Editor’s note: Read the latest on how the coronavirus is rattling the markets and what investors can do to navigate it.
April to June is a busy time for U.S. investors, with around 3,000 shareholder meetings taking place and tens of thousands of proxy votes being cast.
Why should you cast your ballots, if you haven't already? As my colleagues explain, proxy voting allows you to influence company operations and decisions--and increasingly, you can have a say in shareholder resolutions tied to environmental, social, and governance issues. Companies that effectively address their material ESG risks are positioning themselves to protect their long-term sustainable profits.
Following record support for environmental and social issues in 2019, high-profile commitments to stakeholder governance from corporate leaders and large investors, and increasingly forceful global investor engagement on climate action by leading institutions--the 2020 proxy season was already shaping up to be interesting. But the coronavirus crisis is creating a stronger sense of urgency and commitment to sustainable business practices and responsible investment.
With one month to go in the 2020 proxy season, let’s take a look at voting to date and flag upcoming resolutions.
Here’s what we’re seeing so far: a record number of resolutions passing.
A record number of environmental and social shareholder resolutions have passed with majority shareholder support in 2020. Since April, at least 16 resolutions have passed so far and one more received 49.96%, making 17 resolutions with at least 50% support--up from 10 over the period April to June last year.
- Investors continue to vote for board accountability for climate-related issues. At Phillips 66 PSX, a resolution asking for a report on the physical climate risks to new chemical plants and related infrastructure in Gulf Coast locations, given greater frequency and intensity of climate-induced storms and flooding, earned 55% support from shareholders. Similar resolutions were voted last week at Chevron CVX and Exxon Mobil XOM. At Chevron, 46% of shareholders supported the measure, while 24% supported the measure at Exxon.
- Shareholder backing is surging for resolutions addressing corporate political influence, including a resolution asking Alaska Air Group's ALK board for a report on lobbying payments and activities. It earned 52% support. At Centene CNC, a resolution asking the company to disclose amounts and governance of election-related spending earned 51% support. Early voting results put support for a Paris-aligned climate lobbying resolution brought by French asset manager BNP Paribas at Chevron at 53%.
- With the focus building on how companies treat their employees in the wake of COVID-19, more attention may fall on say-on-pay beyond the 2020 proxy season. The vote for executive pay this year at Uber UBER, had only 71% of shareholders' support, in contrast with the overall average of 90.5% for all resolutions in this category so far this season. CtW, representing trade union-linked pension funds, had called for a vote against Uber's say-on-pay proposal. The same group had also called for votes against McDonald's MCD say-on-pay proposal, which earned 80% support.
- Since the beginning of April, three resolutions asking for workforce-related disclosures have earned majority support, including one earning 79% support at Genuine Parts GPC, another earning 66% at O'Reilly Automotive ORLY, and another earning 61% at Fastenal FAST--all against the recommendations of the companies' management.

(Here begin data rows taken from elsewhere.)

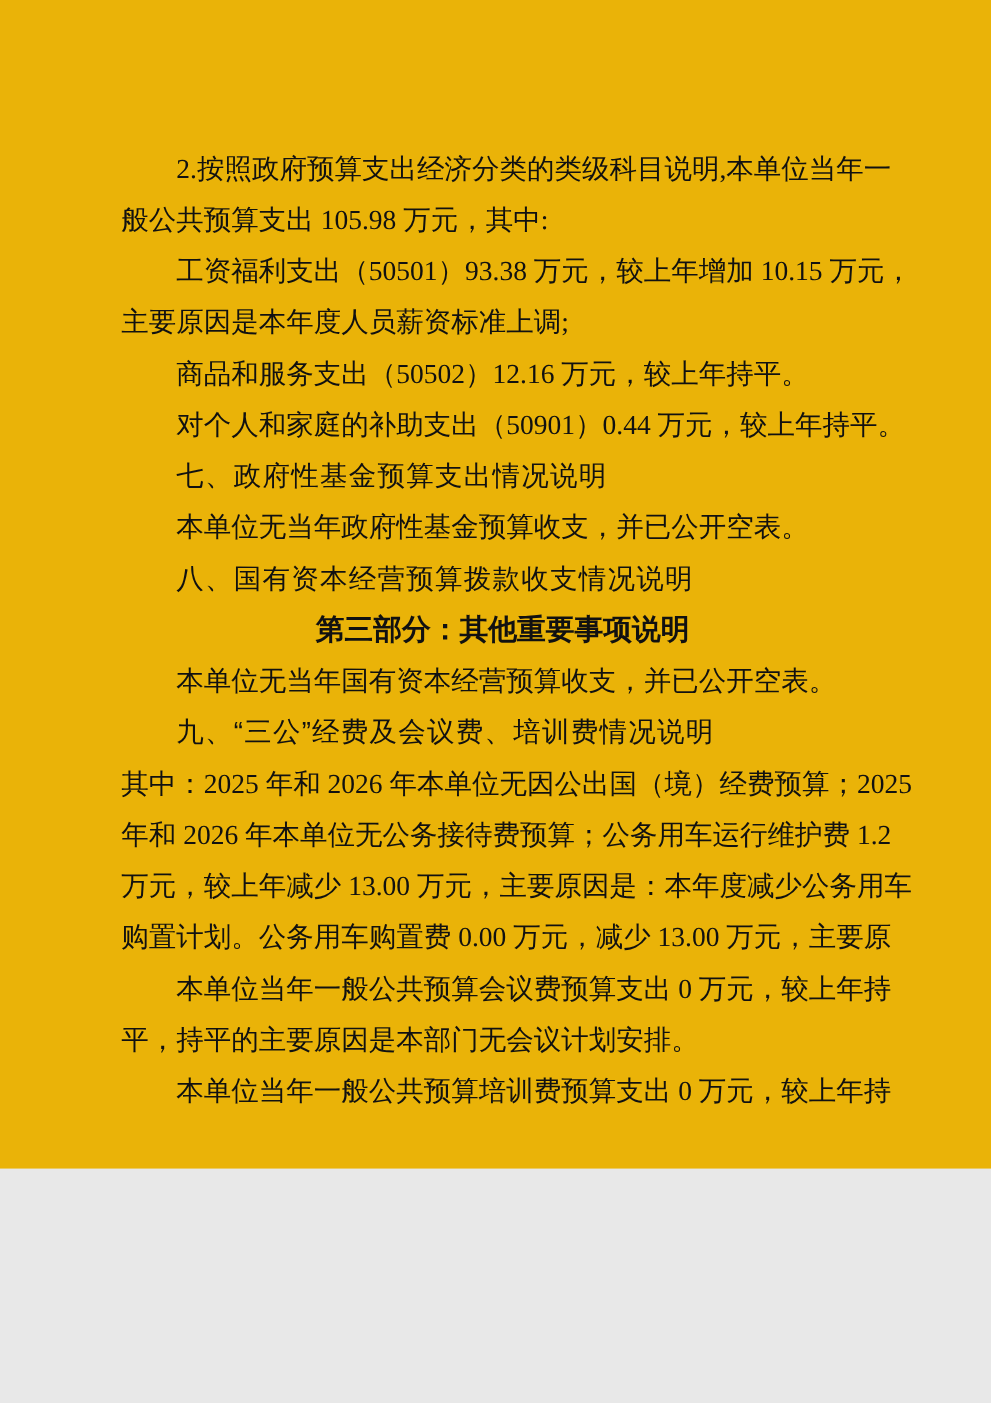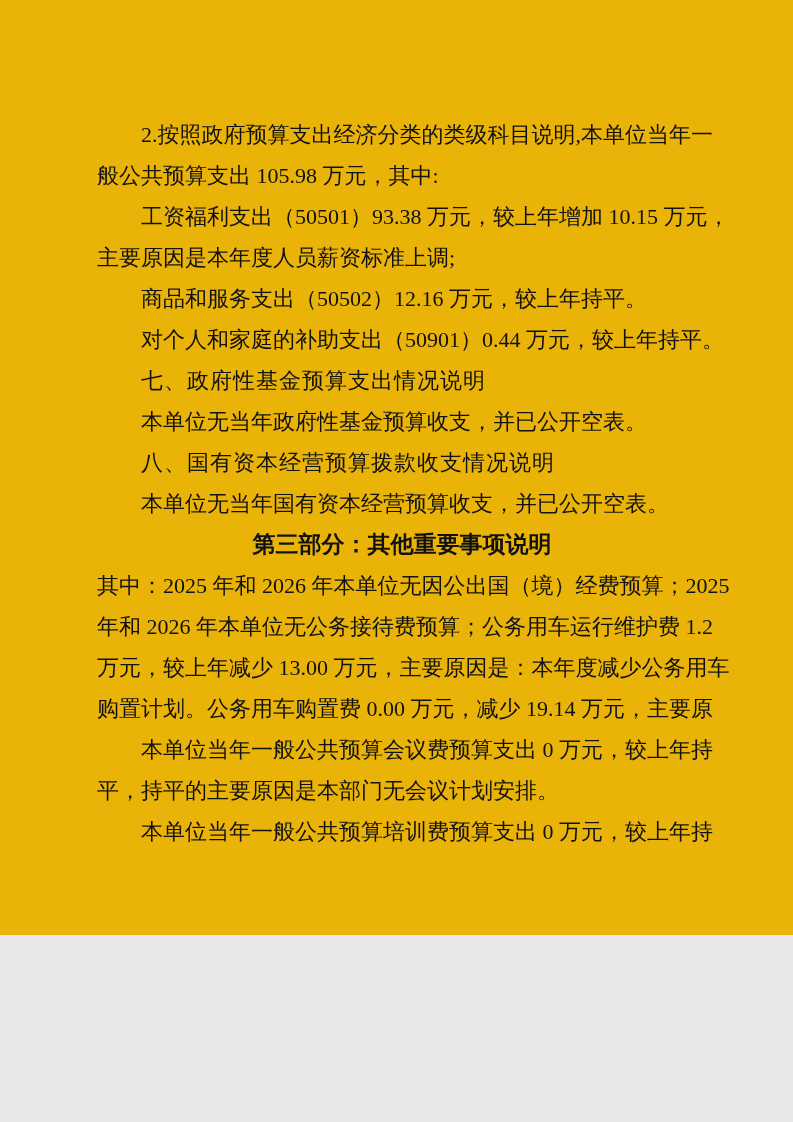"本单位无当年国有资本经营预算收支，并已公开空表。" div.line { order: before "第三部分：其他重要事项说明" -> after "第三部分：其他重要事项说明" }
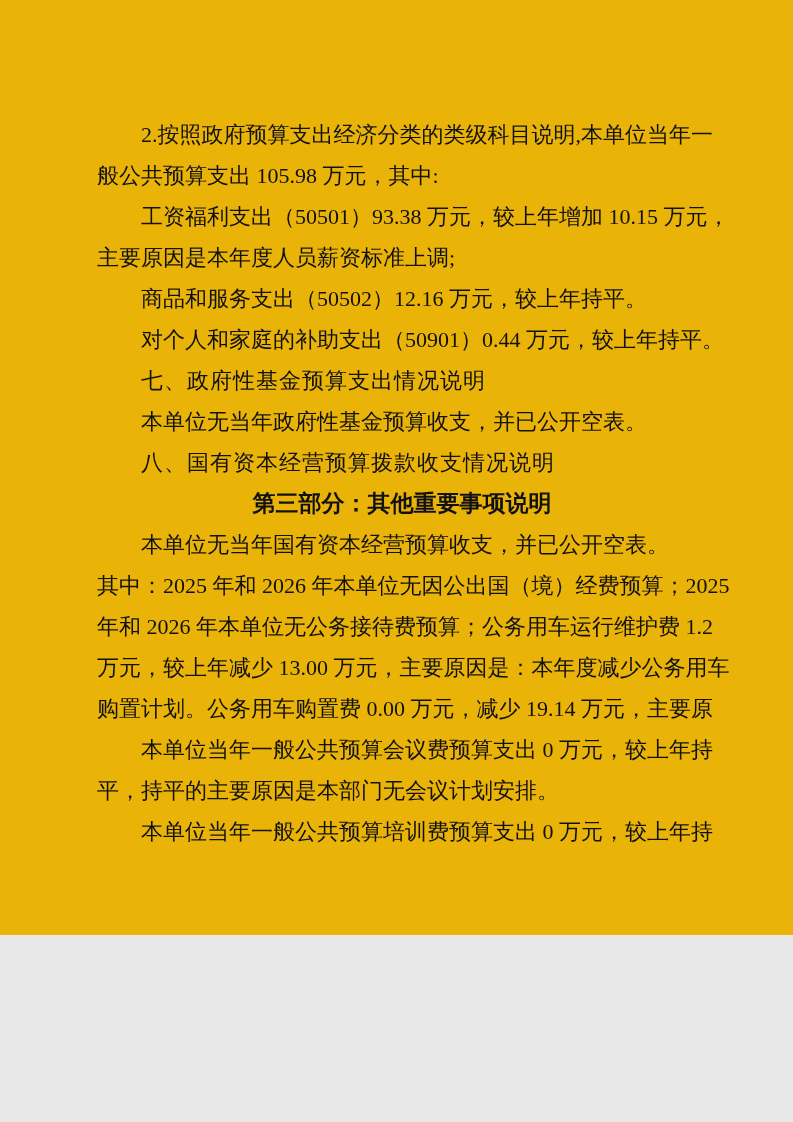"九、“三公”经费及会议费、培训费情况说明" div.line { html: none -> <div>九、“三公”经费及会议费、培训费情况说明</div> }
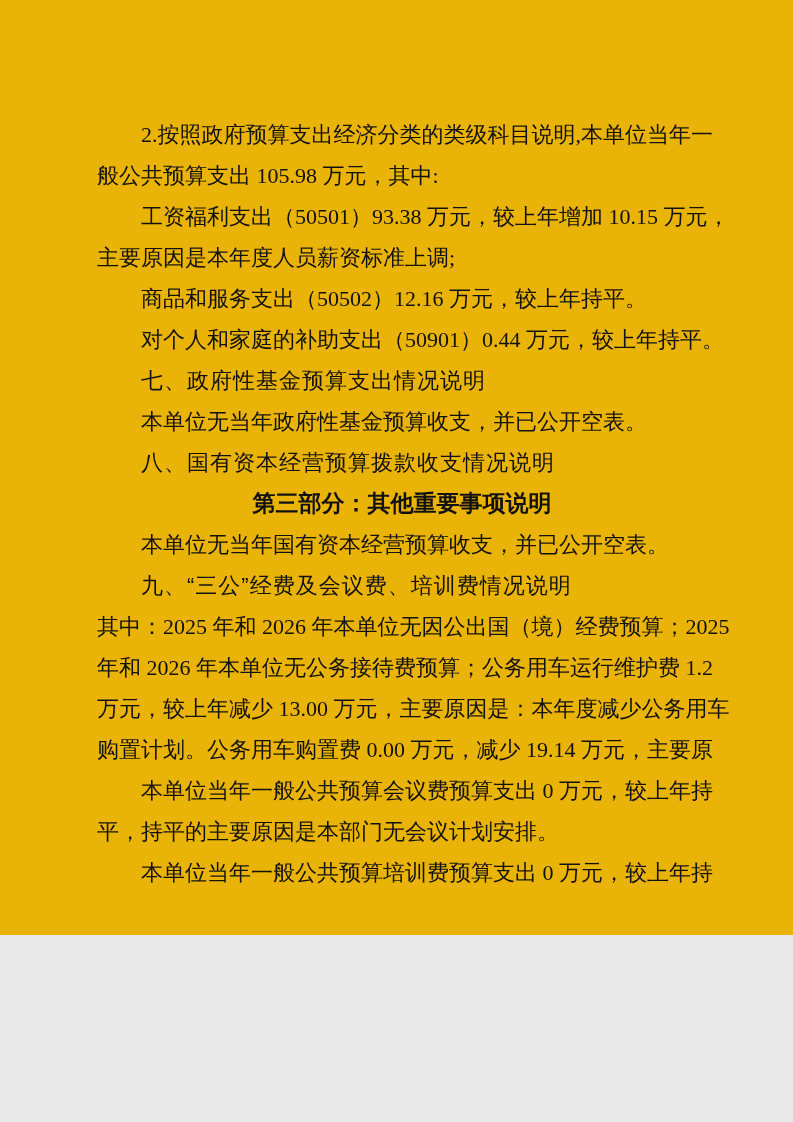"购置计划。公务用车购置费 0.00 万元，减少 19.14 万元，主要原" div.line { text: 19.14 -> 13.00 }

- Importantly, all three of the majority-supported workforce disclosure resolutions include requests for racial and ethnic group workforce breakdowns. Racial bias and discrimination have long been addressed in shareholder resolutions. In recent years, race has been addressed alongside gender diversity when the focus is on pay equity or on workforce, senior executive, or board composition. However, race is dealt with more explicitly in a handful of other resolutions. For instance, a resolution filed by labor group AFL-CIO, to be voted on at Santander Consumer USA Holdings SC on June 10, asks the company's board to prepare a report on racial discrimination in vehicle lending, citing evidence that, in the United States, African American and Latino borrowers face higher auto dealership markups on vehicle loans than their white counterparts of equal creditworthiness. Others address race in the context of the governance of fake and hate content; the treatment of farmers in supply chains; and the development of surveillance technologies used by the U.S. government.
- The wave of protests calling for racial equality will likely lead to stronger investor action beyond the 2020 proxy season addressing the investment and reputational risks of institutionalized racism.